The flag was finished three weeks before World War II ended in Europe on May 8, 1945. Soon after, the soldiers who fashioned the homemade flag would go their separate ways as they were assigned new roles in the Allied occupation of Germany. Lombardo wound up in Nuremberg, preparing the Palace of Justice for the war crimes trials of various Nazis.
But before they split up, the members of Lombardo’s company called a special formation and presented him with the flag. Some years later, he offered the flag to the Smithsonian Institution, where a kindly curator there dissuaded him from making the donation, explaining the flag would be displayed for just a short time before being relegated to storage. Today, the flag is displayed prominently at the Fort Benning museum.

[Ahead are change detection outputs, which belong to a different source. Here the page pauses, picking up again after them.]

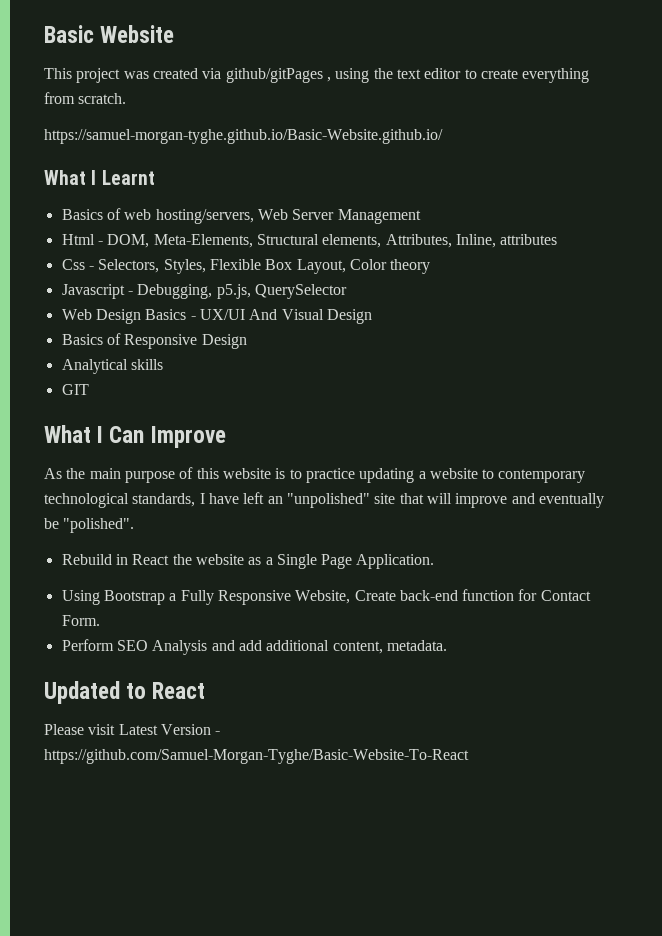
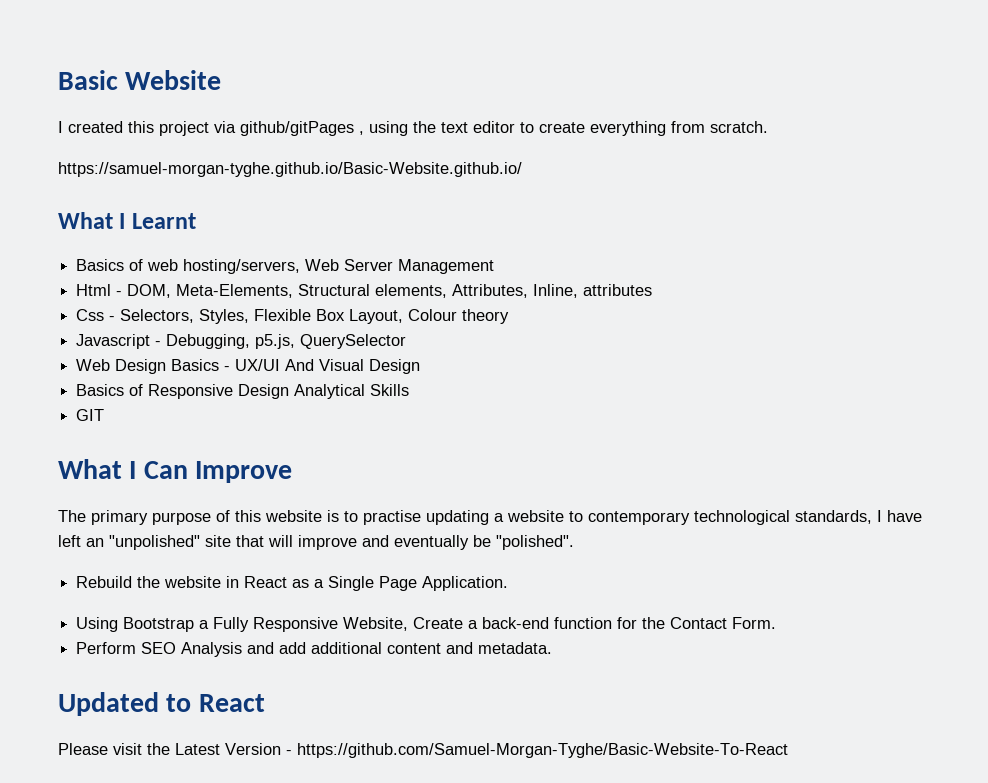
[44,68,198,83] This project was created -> [58,121,209,136] I created this project
[349,259,387,270] Color -> [408,309,458,321] Colour
[61,359,163,374] // Analytical skills -> [294,384,410,399] Analytical Skills
[44,468,121,479] As the main -> [58,510,148,525] The primary
[305,468,355,483] practice -> [363,510,421,525] practise
[115,554,244,565] in React the website -> [137,576,288,588] the website in React
(396, 595) none -> [468,620,479,629] a
(538, 595) none -> [642,617,666,629] the
[332,641,383,654] content, -> [387,642,474,654] content and
(116, 729) none -> [147,743,170,755] the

Lombardo arrived in America in 1929 with his mother and two sisters, coming through Ellis Island in the shadow of the Statue of Liberty three years after his father had come to the United States.
The family settled in Altoona, Pennsylvania, and 10 years after his arrival, Lombardo volunteered for the Pennsylvania National Guard. He attended Officer Candidate School, became a lieutenant in 1942, and was sent to Europe as part of Company I of the 394th Infantry Regiment in 1944.

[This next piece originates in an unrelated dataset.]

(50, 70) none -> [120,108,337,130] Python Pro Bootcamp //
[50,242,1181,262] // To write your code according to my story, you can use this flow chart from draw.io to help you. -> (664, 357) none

Lombardo returned to the United States via New York by ship in 1945, seeing the Statue of Liberty for the second time.
“We came up and saw the Statue of Liberty which was a great sight,” Lombardo told the Veterans History Project, a Library of Congress initiative to collect firsthand stories from U.S. wartime veterans. “That was my second time seeing that beauty. Whatever little bit I contributed to the Army, I was just happy that I helped save the greatest democracy in the world. … It meant more to see it the second time because I realized what I had helped protect. … I’d earned my freedom.”

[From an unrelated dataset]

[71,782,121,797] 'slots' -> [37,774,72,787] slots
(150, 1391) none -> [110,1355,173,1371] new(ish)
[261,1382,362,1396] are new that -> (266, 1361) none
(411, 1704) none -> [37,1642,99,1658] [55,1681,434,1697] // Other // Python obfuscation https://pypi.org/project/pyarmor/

In addition to his book, Lombardo also wrote poetry. In 2012, he wrote this for a Memorial Day observance in Destin:
“This is our Memorial Day/ In our land of the free/ It’s because of those who sacrificed/ Whose graves you’re here to see/ They fought on foreign lands/ And across the open sea/ And paid the ultimate price/ To keep you and I free/ So put all things aside/ And honor this important day/ Which we have dedicated/ As our Memorial Day.”
Last year, Lombardo was one of four World War II veterans who, at the age of 100, participated in the coin toss for Super Bowl LIV in Miami Gardens.
“As we culminate the NFL’s 100th season, we’re extremely proud to honor four World War II veterans celebrating 100 years of life,” NFL Commissioner Roger Goodell said at the time. “These four men deserve our gratitude for their tremendous contributions to the United States of America and we’re thrilled to recognize their service on the country’s largest stage.”
But even in that serious atmosphere, Lombardo’s sense of humor surfaced. Recounting his Super Bowl LIV experience for the Daily News, he recalled how the veterans and their escorts, riding golf carts, passed groups of cheerleaders getting ready to take to the sidelines.
“They wouldn’t let us stop by them,” Lombardo said as an impish grin crossed his face during the 2020 interview. “They kept going. I said ‘Why don’t you stop for a minute? I just want to shake some hands.'”
Funeral arrangements for Lombardo are pending, and are expected to be announced within the next few days, according to Rice.